**DESCRIPTION OF THE TASK**
Bring together copies of the lines in the data below that contain the word "method".

[Source records]
+--

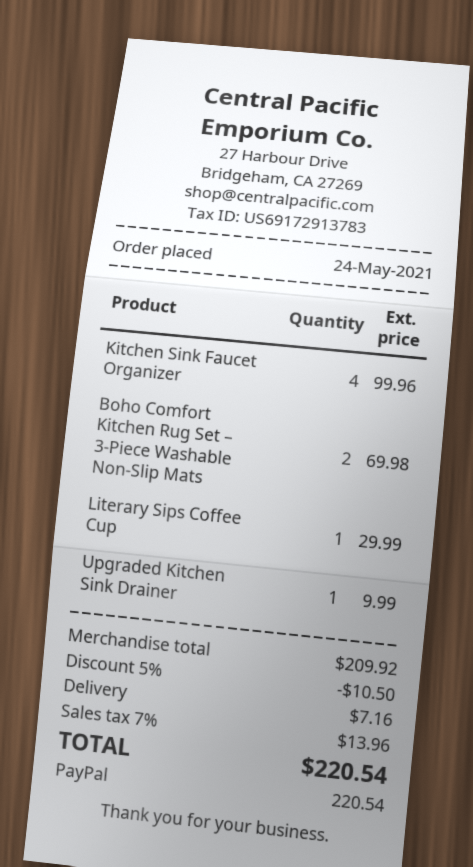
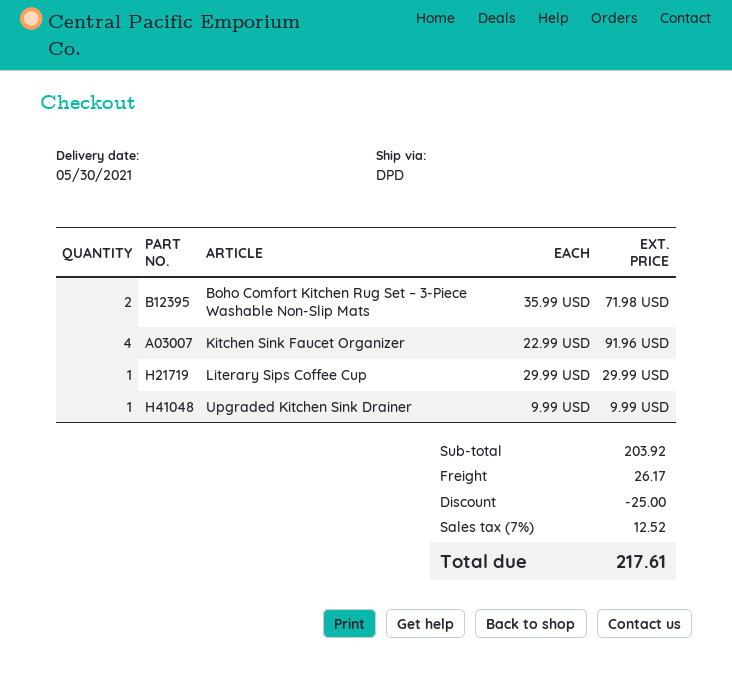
Kitchen Sink Faucet Organizer: 4 for 99.96 -> 4 for 91.96
Boho Comfort Kitchen Rug Set – 3-Piece Washable Non-Slip Mats: 2 for 69.98 -> 2 for 71.98
subtotal: 209.92 -> 203.92
discount: 10.50 -> 25.00
shipping: 7.16 -> 26.17
tax: 7% = 13.96 -> 7% = 12.52
total: 220.54 -> 217.61

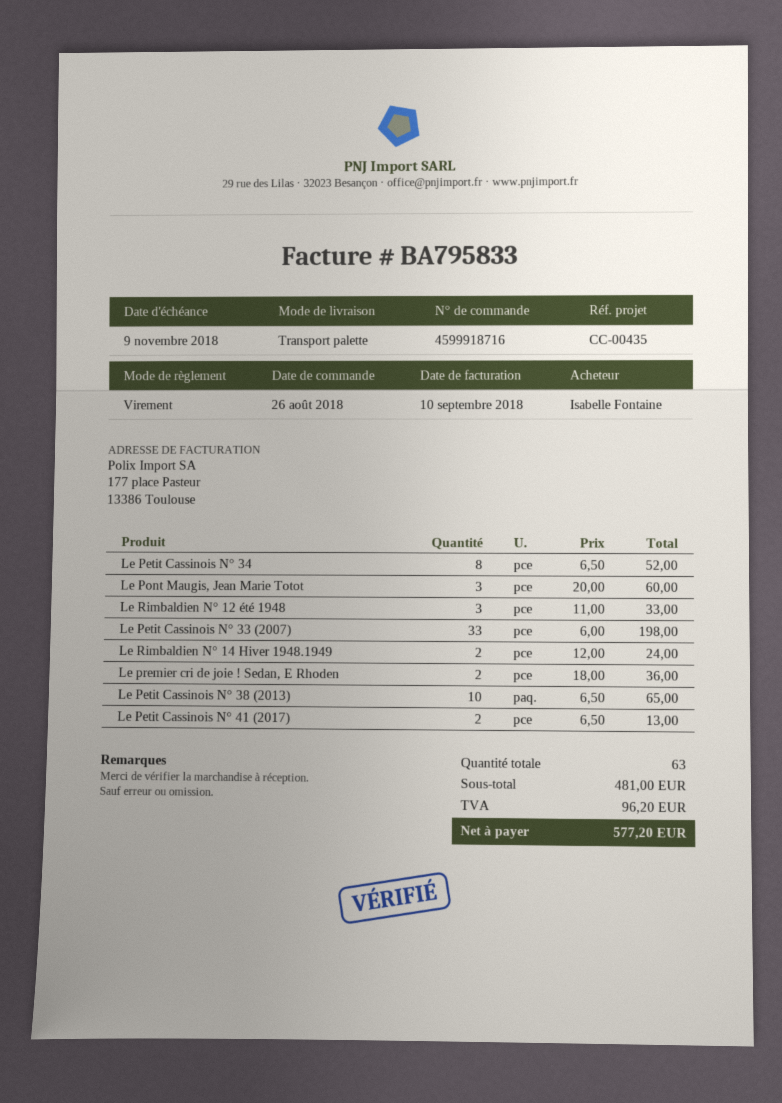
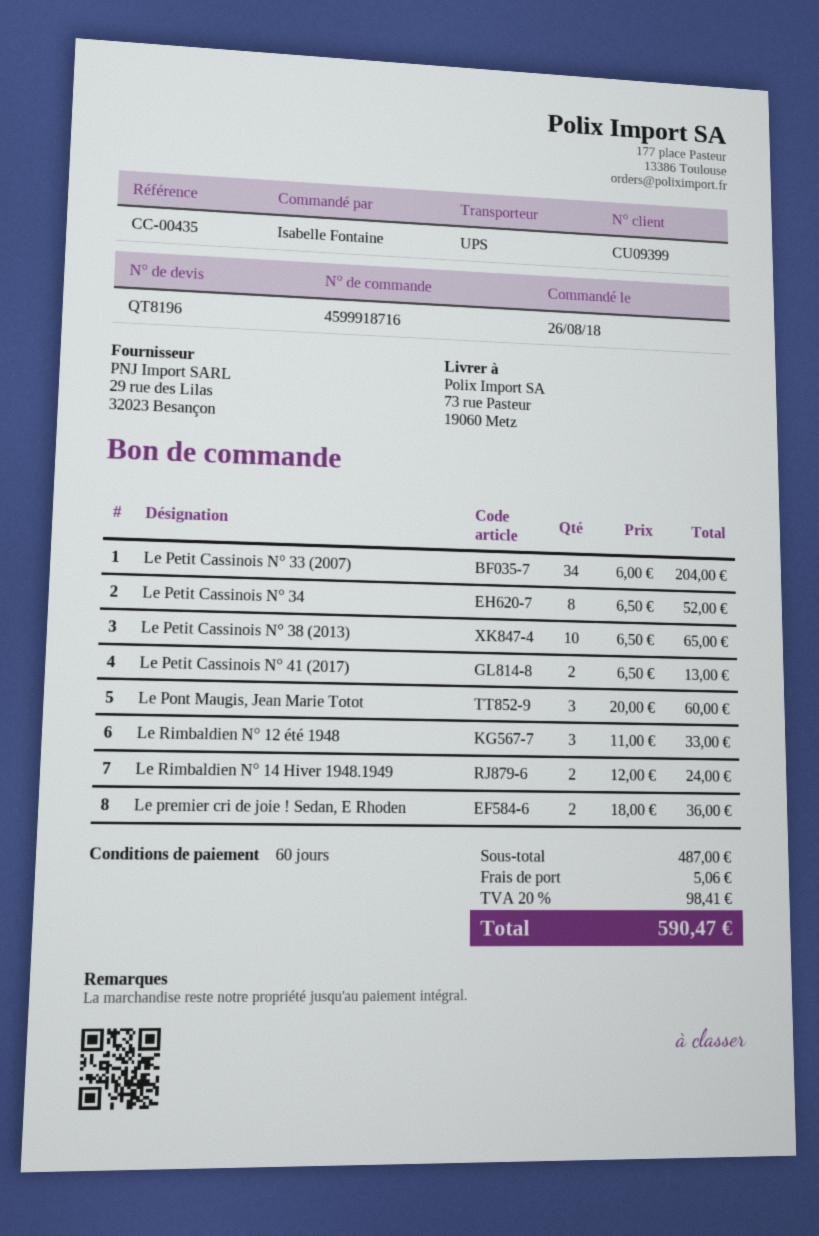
shipping method: pallet freight -> UPS
Le Petit Cassinois N° 33 (2007): 33 x 6.00 = 198.00 -> 34 x 6.00 = 204.00
subtotal: 481.00 -> 487.00
shipping: none -> 5.06
tax: 96.20 -> 98.41
total: 577.20 -> 590.47

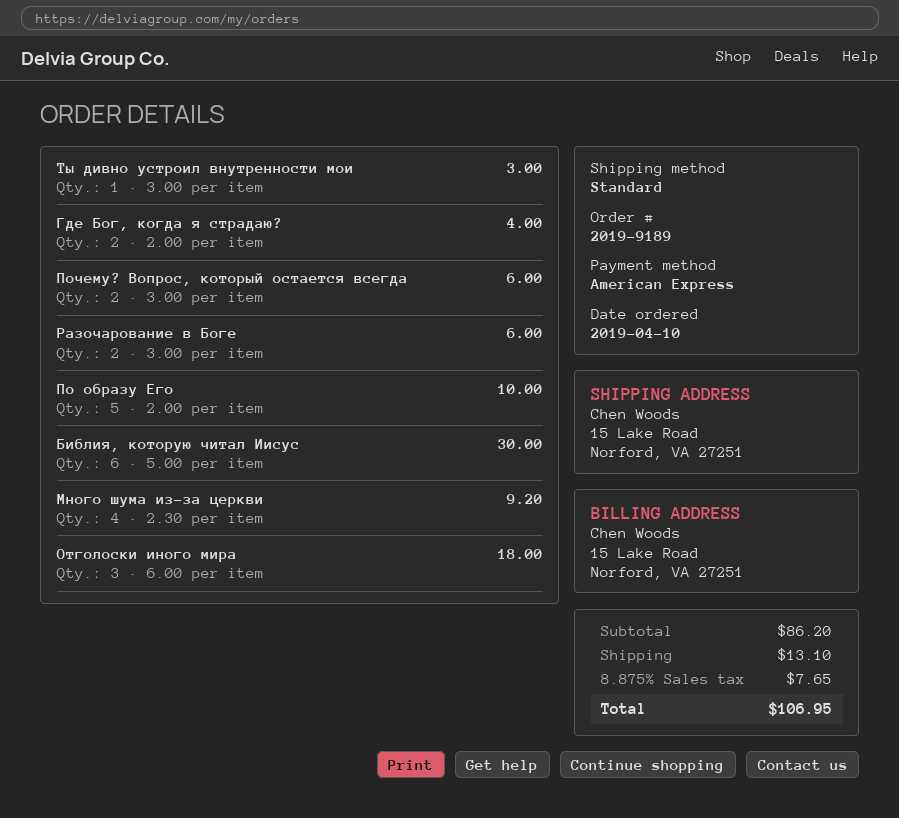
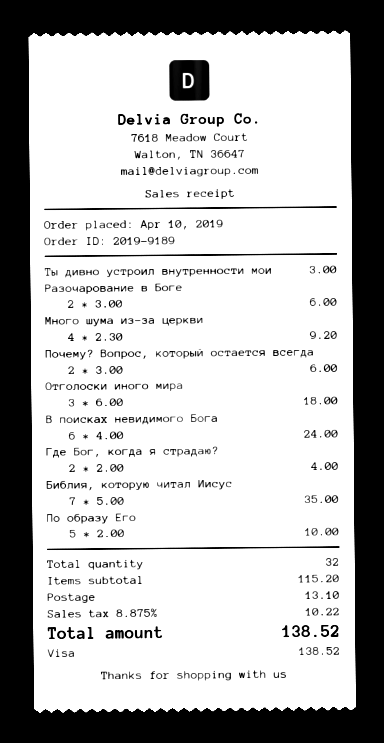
payment method: American Express -> Visa
Библия, которую читал Иисус: 6 x 5.00 = 30.00 -> 7 x 5.00 = 35.00
В поисках невидимого Бога: none -> 6 x 4.00 = 24.00
subtotal: 86.20 -> 115.20
tax: 8.875% = 7.65 -> 8.875% = 10.22
total: 106.95 -> 138.52

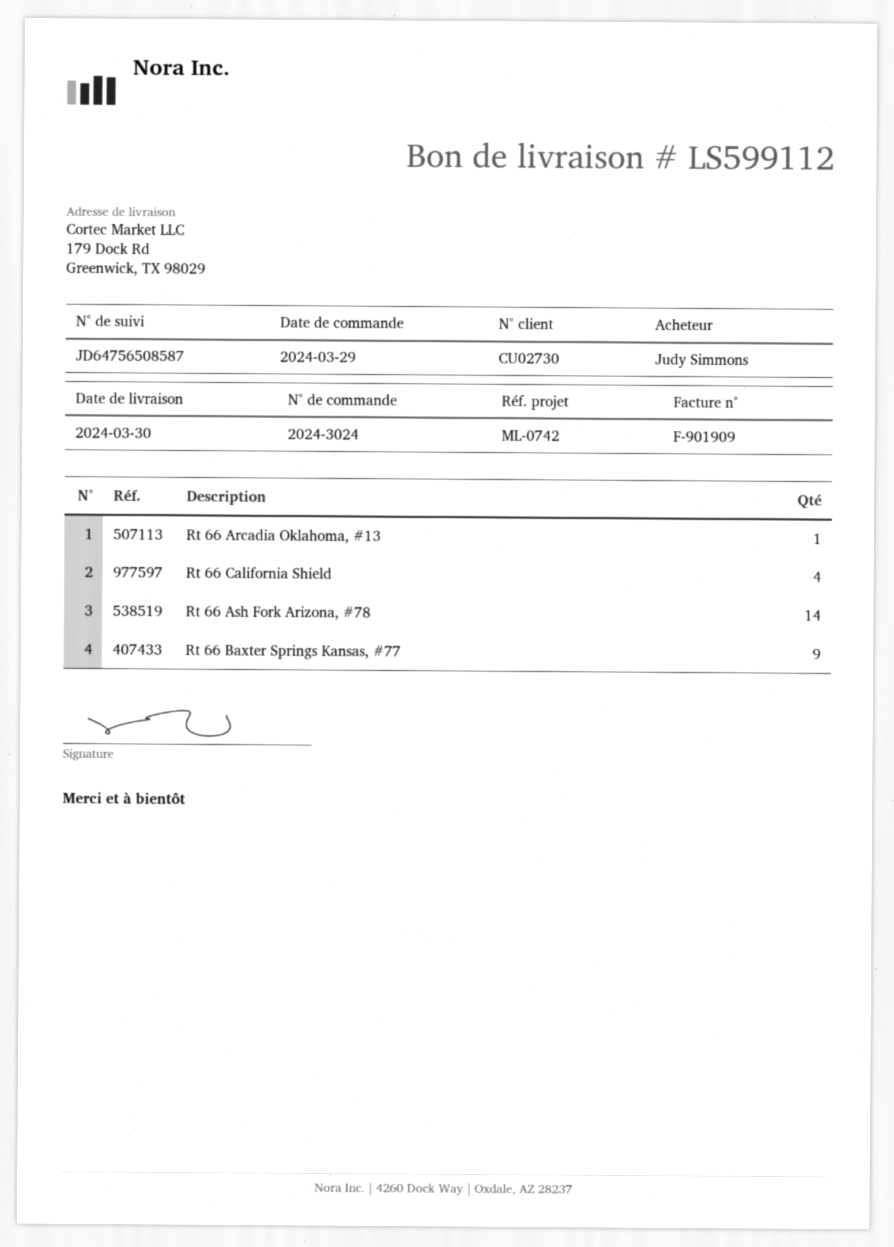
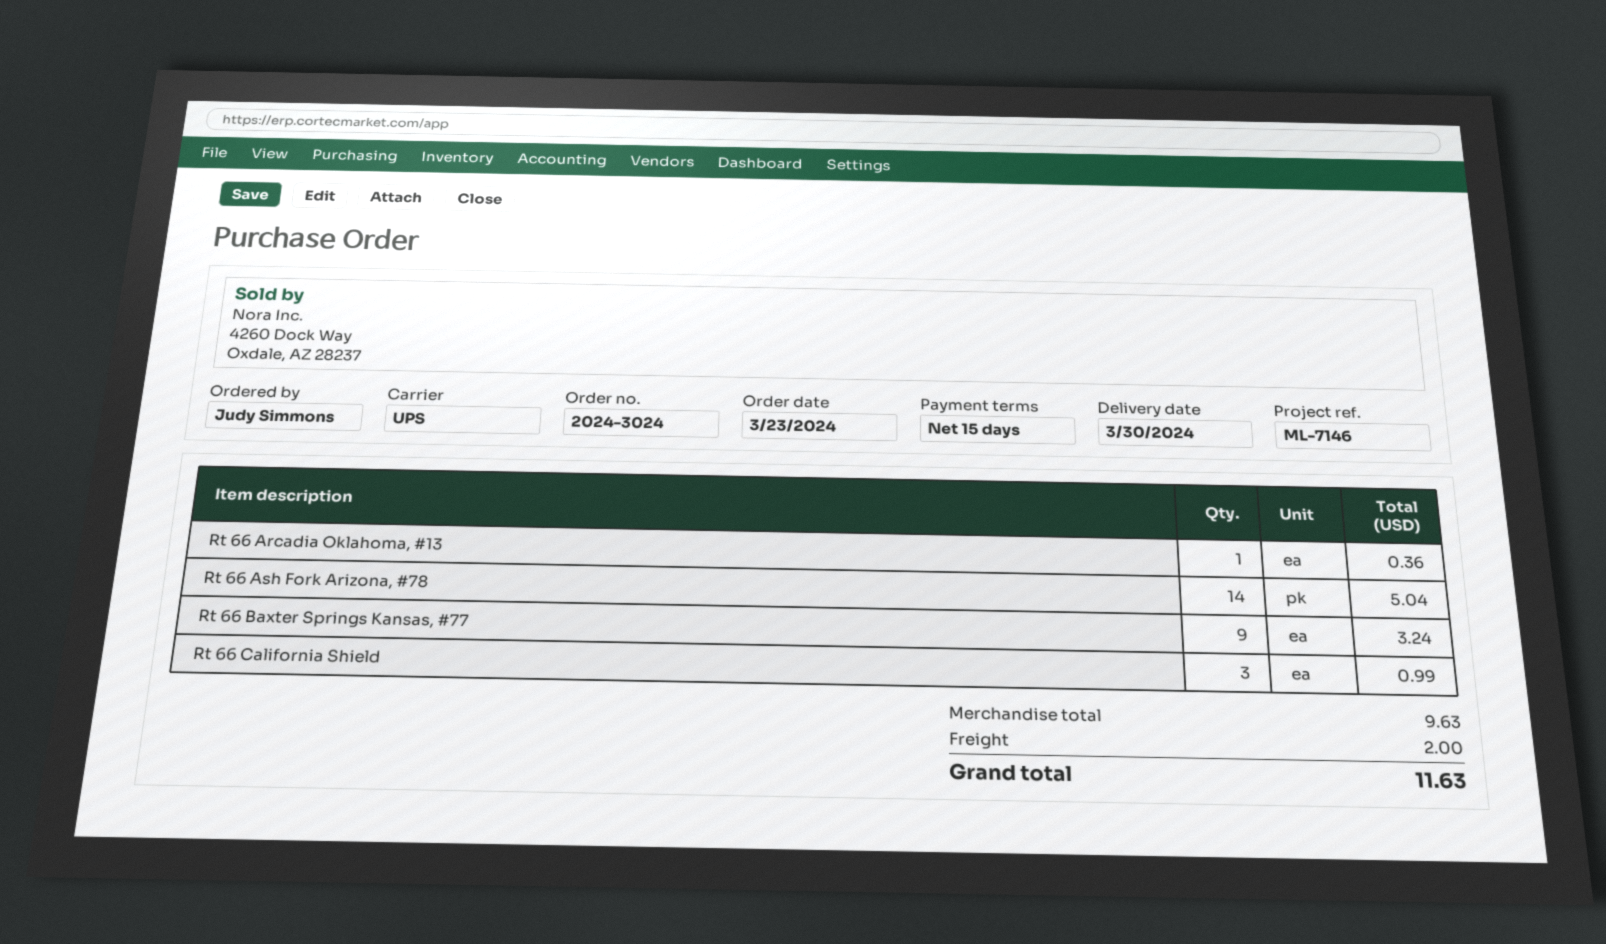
order date: 2024-03-29 -> 2024-03-23
reference: ML-0742 -> ML-7146
Rt 66 California Shield: 4 -> 3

+--

**EXERCISE SOLUTION**
shipping method: pallet freight -> UPS
payment method: American Express -> Visa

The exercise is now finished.